To demonstrate how confusing using the word design can get, design writer and educator John Heskett (2001) provides the following sentence:

“Design is when designers design a design to produce a design.”

Heskett explains how all four uses of design are each a different sense of the word:

“The first usage is as a noun, connoting the field of design as a whole in a very general manner, as in the phrase: “Design is important to national economic competitiveness.” The second usage is as a verb, meaning the action or thought involved in the act of designing. The third also is a noun; this time connoting a plan or intention. Finally, the fourth usage again is a noun, this time meaning the finished product. All the usages have very different meanings, yet even people professionally involved in design continually slip between them, seamlessly moving from one meaning to another without distinction (p. 18).”

Strengthen philosophic foundations

Design research and theory is relatively young compared to most disciplines in today’s university, with its major journals being established only thirty years ago.

A significant part of the discipline’s maturing process is the development of philosophic foundations which includes the following tasks:

  • define central concepts;
  • determine the scope and bounds of field and criteria used to evaluate designs and design research; and,
  • integrate design theory with other bodies of knowledge (Love, 2002, p. 346).

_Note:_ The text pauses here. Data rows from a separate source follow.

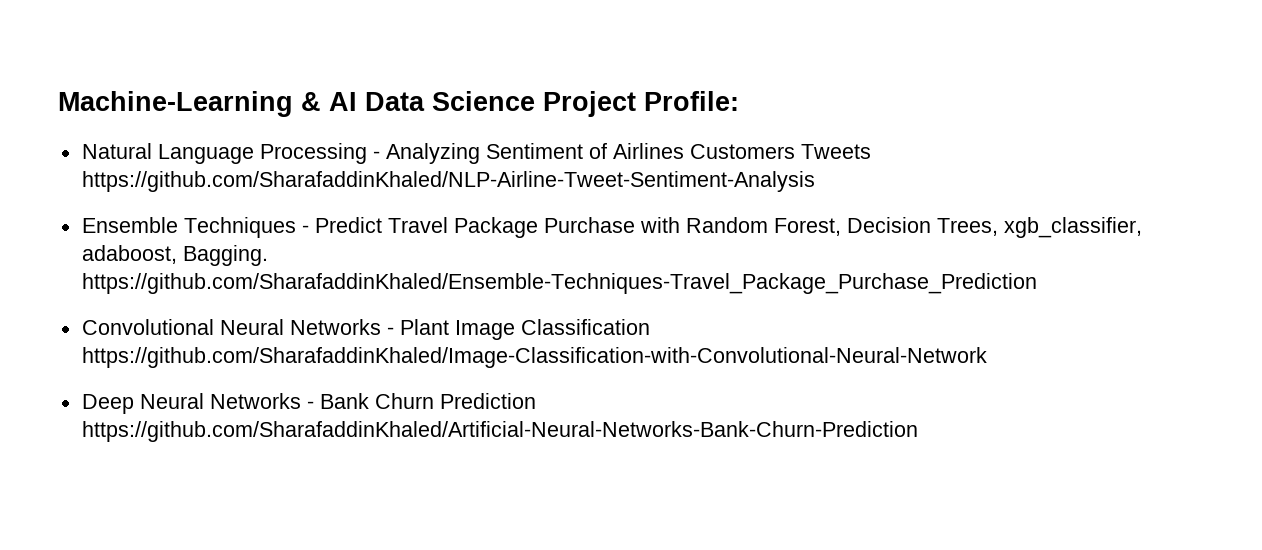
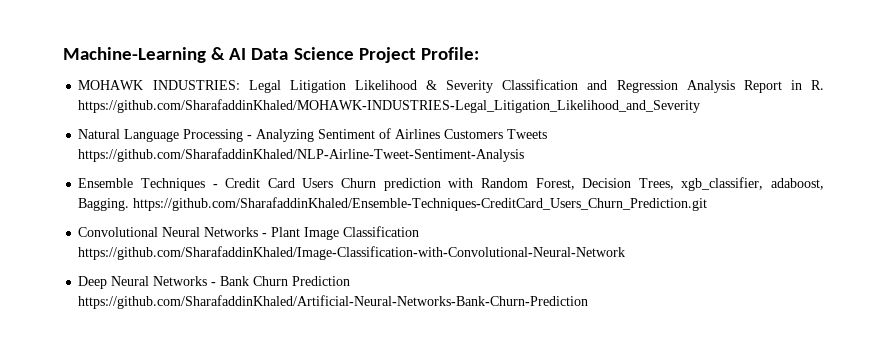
(739, 101) none -> [78,79,825,93] [78,99,701,113] // MOHAWK INDUSTRIES: Legal Litigation Likelihood & Severity Classification and Regression Analysis Report in R. https://github.com/SharafaddinKhaled/MOHAWK-INDUSTRIES-Legal_Litigation_Likelihood_and_Severity
[314,217,635,238] Predict Travel Package Purchase -> [225,178,441,191] Credit Card Users Churn prediction
[81,273,1037,294] https://github.com/SharafaddinKhaled/Ensemble-Techniques-Travel_Package_Purchase_Prediction -> [133,197,708,211] https://github.com/SharafaddinKhaled/Ensemble-Techniques-CreditCard_Users_Churn_Prediction.git

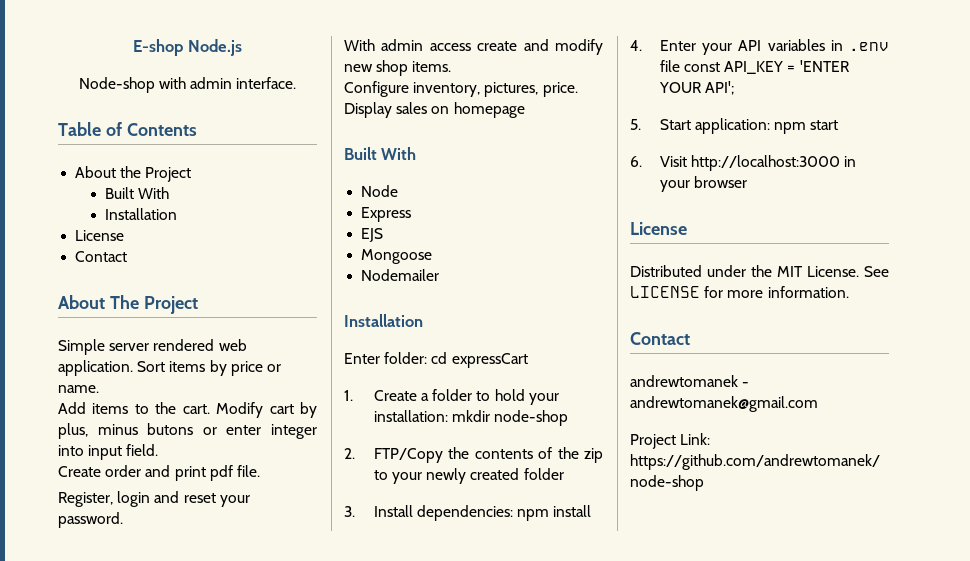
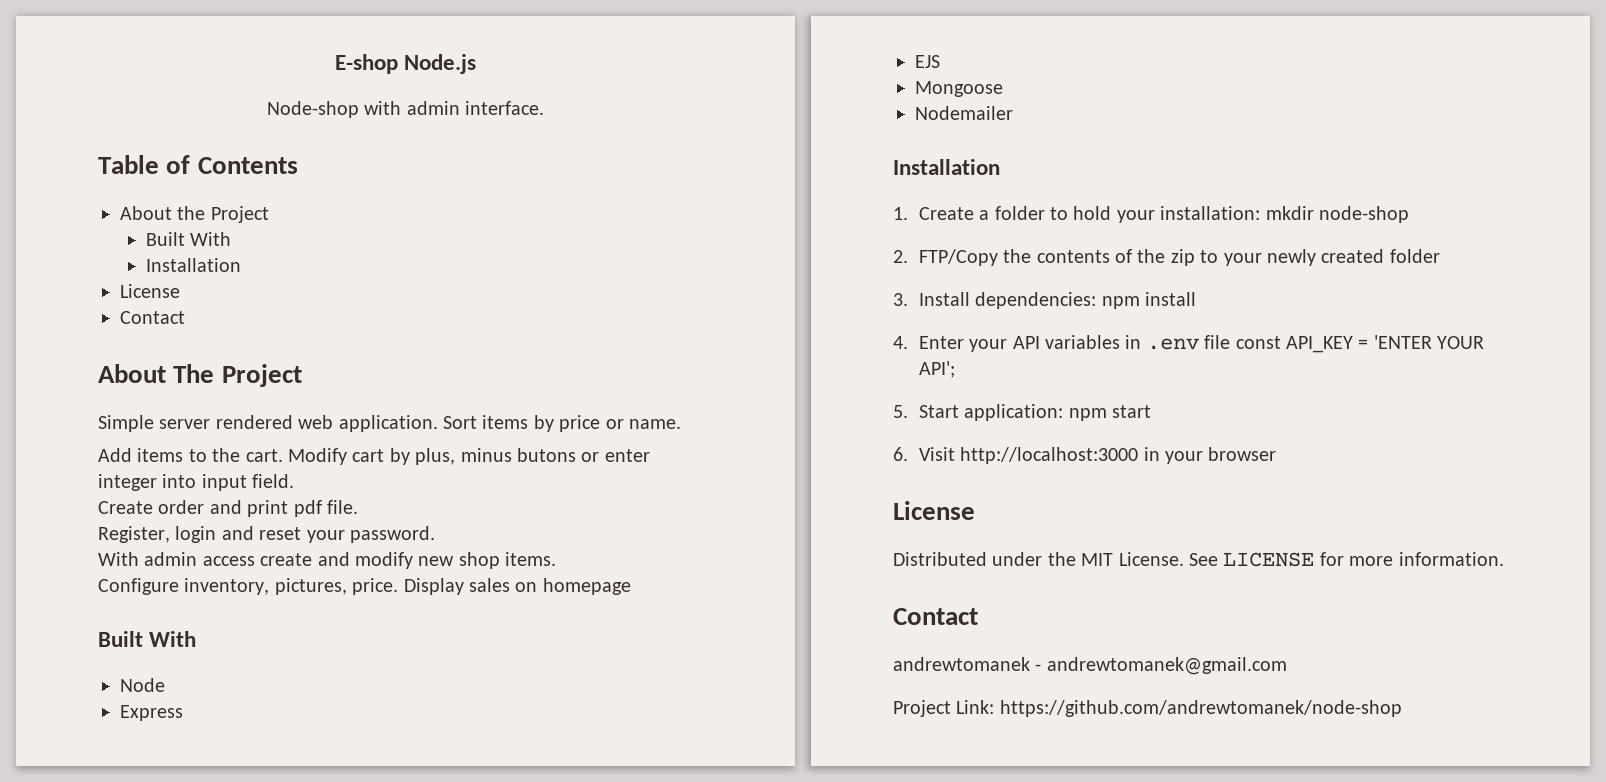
[344,352,528,368] // Enter folder: cd expressCart -> (1000, 167) none

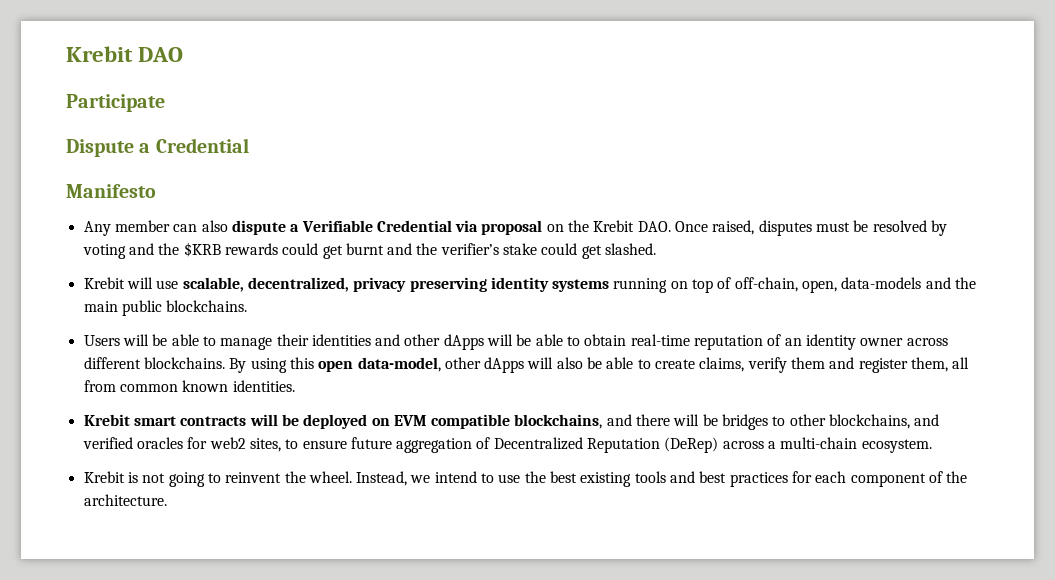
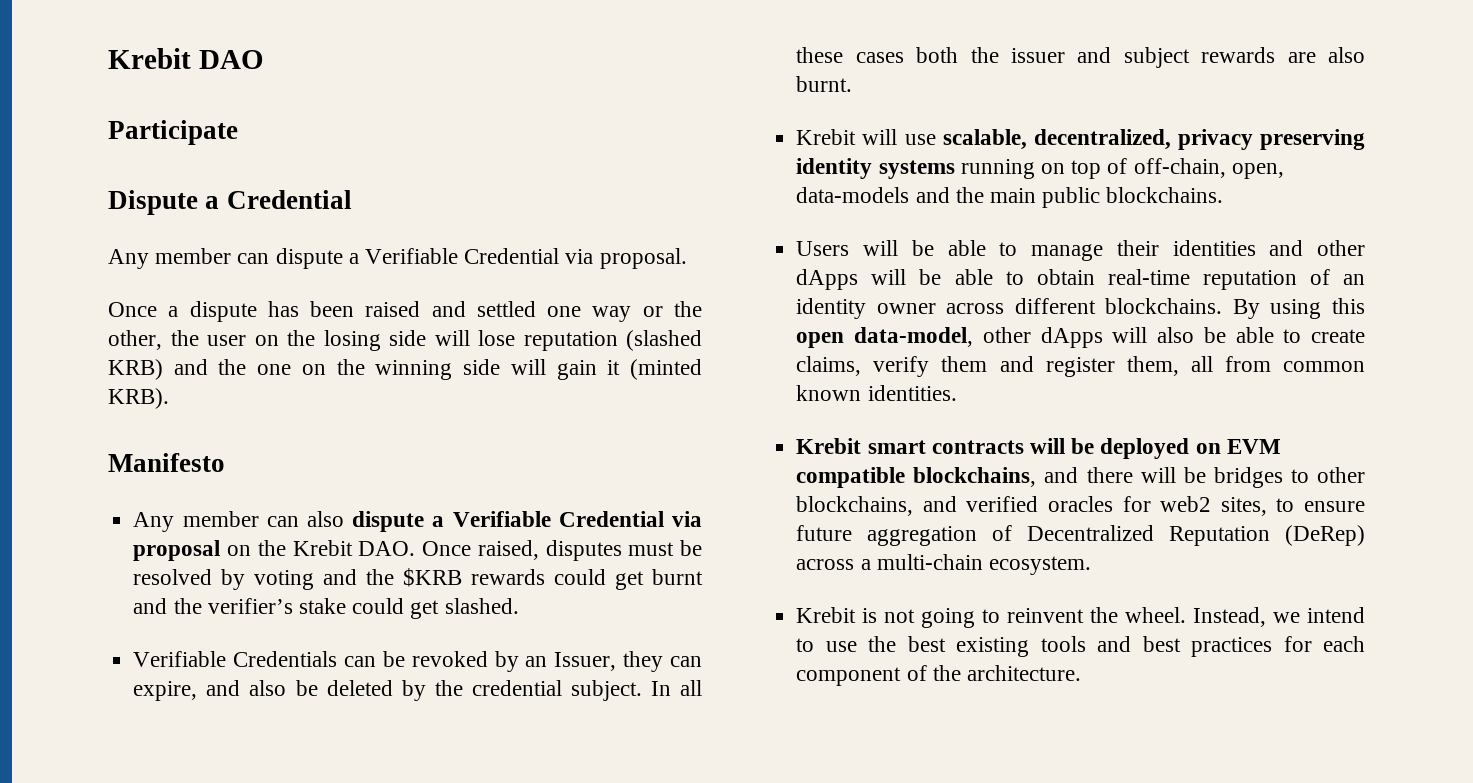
(249, 145) none -> [108,248,687,269] [108,301,702,322] [108,330,702,351] [108,359,703,380] [108,388,169,409] // Any member can dispute a Verifiable Credential via proposal. // Once a dispute has been raised and settled one way or the other, the user on the losing side will lose reputation (slashed KRB) and the one on the winning side will gain it (minted KRB).
(657, 249) none -> [133,651,703,672] [133,680,702,701] [796,47,1365,68] [796,76,853,92] // Verifiable Credentials can be revoked by an Issuer, they can expire, and also be deleted by the credential subject. In all these cases both the issuer and subject rewards are also burnt.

The second and third tasks are informed by the first. Therefore, it is useful to isolate and address definition of central concepts as a first step in developing philosophical foundations for design.

Clarify design education objectives

How an educator defines design has direct implcaitions for curriculum planning. It allows educators to provide reasons for course selection and content within an undergraduate program. This is true not only for curriculum planning within design but interdisciplinary course selection and “integration.”

One’s definition of design also has direct implications for how design educators evaluate student work. Whether work is evaluated according to formalist fine art criterion or through social scientific testing methods, or both, the evaluation requires theory for what counts as quality within design and knowledge within design research.

Improve design practice

As mentioned above, a clear definition of design sets the foundation for design theory. Design theory helps designers understand complex problems and make intelligent and informed decisions.

Epistemological theories are required so a designer can explain to client when to use qualitative or quantitative research methods. Choosing a medium in which to deliver a message requires theories of communications and semiotics to understand how it may be affected and interpreted. Lastly, all design solutions affect the socio-political and environmental context it is placed within, requiring the designer to have a world-view or ethos based on theories about politics and the environment.

In each of these examples, the designer’s understanding of the theories being applied have a direct impact on the design solution. For simple design projects, one does not generally have to be explicit about how their theories impact their design solution. For complex projects, a designer will be expected (most likely by their client) to explain why a certain theory or method is used.